Module `pyfx.pricingscience.similarity`

Functions and utilities for product similarity analysis.

Contains formulas to evaluate distances between products regarding either textual or categorical or numerical features. Based on SentenceTransformer to extract textual features of products from textual fields (ie description). Based on Fast Approximate Nearest Neighbor search to identify similar products Based on Leiden Algorithm to extract partition from the graph of nearest neighbors, i.e. groups of similar products.

Functions

def approx_top_knn(text_embedding: Optional[numpy.ndarray], cat_array: Optional[numpy.ndarray], num_array: Optional[numpy.ndarray], top_k: int, batch_queries: bool = True, text_n_neighbor_connect: int = 30, cat_n_neighbor_connect: int = 30, num_n_neighbor_connect: int = 30, text_query_rate: float = 0.1, cat_query_rate: float = 0.1, num_query_rate: float = 0.1) ‑> Optional[numpy.ndarray]

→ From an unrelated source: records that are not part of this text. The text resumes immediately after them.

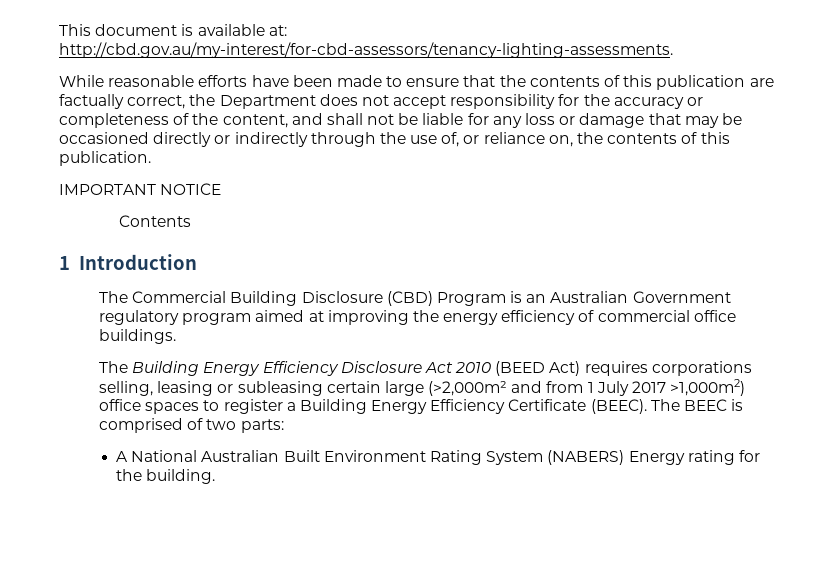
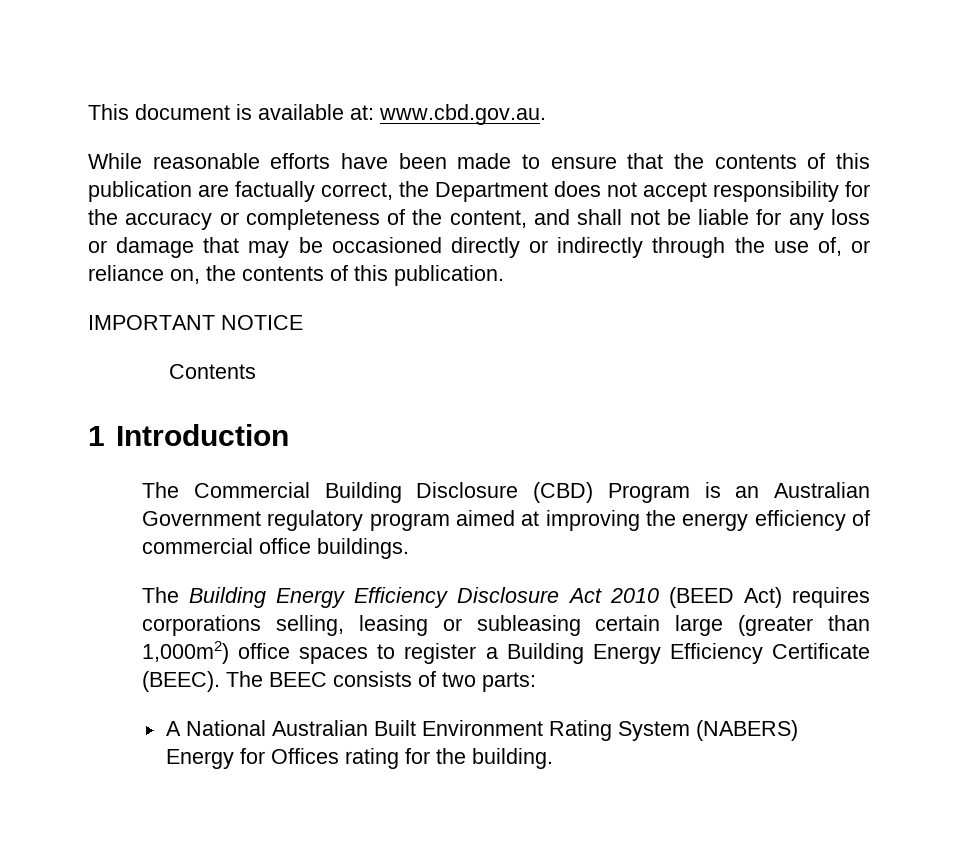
- This document is available at: http://cbd.gov.au/my-interest/for-cbd-assessors/tenancy-lighting-assessments.
+ This document is available at: www.cbd.gov.au.
- The Building Energy Efficiency Disclosure Act 2010 (BEED Act) requires corporations selling, leasing or subleasing certain large (>2,000m² and from 1 July 2017 >1,000m2) office spaces to register a Building Energy Efficiency Certificate (BEEC).
+ The Building Energy Efficiency Disclosure Act 2010 (BEED Act) requires corporations selling, leasing or subleasing certain large (greater than 1,000m2) office spaces to register a Building Energy Efficiency Certificate (BEEC).
- The BEEC is comprised of two parts:
+ The BEEC consists of two parts:
- A National Australian Built Environment Rating System (NABERS) Energy rating for the building.
+ A National Australian Built Environment Rating System (NABERS) Energy for Offices rating for the building.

Identify closest neighbours.

Identify among an array of products * descriptors which products are neighbors using fast approximate nearest neighbor search.

Args

text_embedding: 2-D input array of products * textual features,
cat_array: 2-D input array of products * categorical features,
num_array: 2-D input array of products * numerical features,
top_k: number of nearest neighbors to return,
batch_queries: use parallelism for queries,
text_n_neighbor_connect: The number of neighbors to use for ANN search using
textual features. High values increase accuracy at cost of time,
cat_n_neighbor_connect: The number of neighbors to use for ANN search using
categorical features. High values increase accuracy at cost of time,
num_n_neighbor_connect: The number of neighbors to use for ANN search using
numerical features. High values increase accuracy at cost of time,
text_query_rate: backtracking parameter that increases accuracy at cost of time
during textual features based ANN search,
cat_query_rate: backtracking parameter that increases accuracy at cost of time
during categorical features based ANN search,
num_query_rate: backtracking parameter that increases accuracy at cost of time

during numerical features based ANN search.

Returns

The array of approximate nearest neighbors across all kind of features.

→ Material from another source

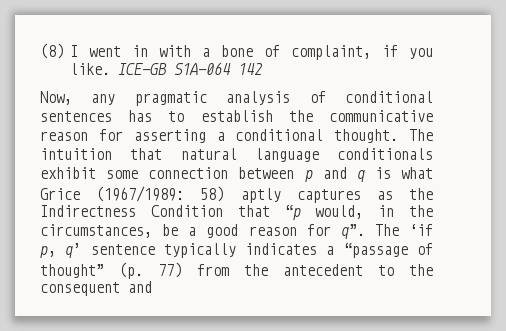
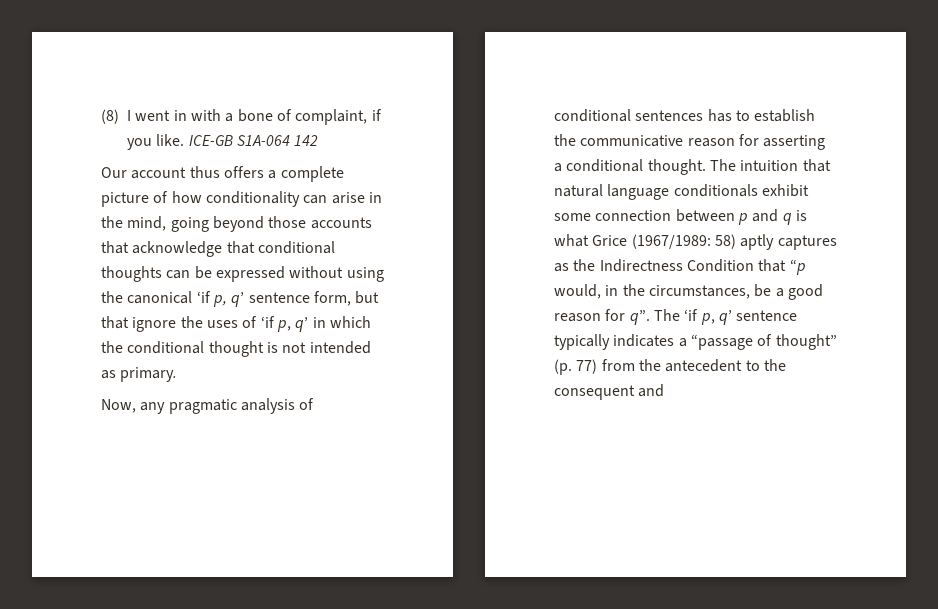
+ Our account thus offers a complete picture of how conditionality can arise in the mind, going beyond those accounts that acknowledge that conditional thoughts can be expressed without using the canonical ‘if p, q’ sentence form, but that ignore the uses of ‘if p, q’ in which the conditional thought is not intended as primary.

def extract_embeddings(text_list_: List[str], text_transformer_: str) ‑> pandas.core.frame.DataFrame

Create the embeddings from a list of texts using a specific transformer.

Args

text_list_: the list of texts to process,
text_transformer_: the name of the text transformer to use,

see (https://www.sbert.net/docs/pretrained_models.html) for other available transformers.

Returns

A DataFrame of the embeddings

def get_leiden_partition_opti_modularity(prod_graph: igraph.Graph, _max_communities_size: int) ‑> igraph.Graph

Build the modularity maximising partition of a graph using leiden algorithm.

Args

prod_graph: original graph built using iGraph library,
_max_communities_size: restrict the communities size.

Returns

The graph containing optimal partition information.

def get_leiden_partition_with_resolution_parameter(prod_graph: igraph.Graph, _resolution_param: float, _max_communities_size: int) ‑> igraph.Graph

Build a partition of a graph using leiden algorithm.

Args

prod_graph: original graph built using iGraph library,
_resolution_param: higher resolutions lead to more communities and
lower resolutions lead to fewer communities,
_max_communities_size: restrict the communities size.

Returns

The graph containing partition information.

def pairwise_cos(ndarray: numpy.ndarray, approximate_neighbors: numpy.ndarray) ‑> numpy.ndarray

Compute an array of Cosine similarity.

Compute an array of Cosine similarity between an array (of textual descriptors) of products and their respective neighbours.

Args

ndarray: first 2-D input array of products,
approximate_neighbors: second 2-D input array of neighbours.

Returns

The array of Cosine distance between ndarray and approximate_neighbors.

def pairwise_ham(ndarray: numpy.ndarray, approximate_neighbors: numpy.ndarray) ‑> numpy.ndarray

Compute an array of Hamming similarity.

Compute an array of Hamming similarity between an array (of categorical descriptors) of products and their respective neighbours.

Args

ndarray: first 2-D input array of products,
approximate_neighbors: second 2-D input array of neighbours.

Returns

The array of Hamming distance between ndarray and approximate_neighbors.

def pairwise_maha(ndarray: numpy.ndarray, approximate_neighbors: numpy.ndarray, vi: numpy.ndarray) ‑> numpy.ndarray

Compute an array of Mahalanobis similarity.

Compute an array of Mahalanobis similarity between an array (of numerical descriptors) of products and their respective neighbours.

Args

ndarray: first 2-D input array of products,
approximate_neighbors: second 2-D input array of neighbours,
vi: the inverse of the covariance matrix.

Returns

The array of Mahalanobis distance between ndarray and approximate_neighbors.

def similarity(input_df: pandas.core.frame.DataFrame, cat_columns: Optional[List[str]] = None, num_columns: Optional[List[str]] = None, text_embedding: Optional[pandas.core.frame.DataFrame] = None, k_approx_neighbors: int = 400) ‑> pandas.core.frame.DataFrame

Build a table of similar products based on numerical, categorical and textual descriptors.

Args

input_df: original graph built using iGraph library,
cat_columns: list of categorical column names,
num_columns: list of numerical column names,
text_embedding: 2-D input array of products * textual features,
k_approx_neighbors: number of approximate nearest neighbors to return.

Returns

The DataFrame of similar products.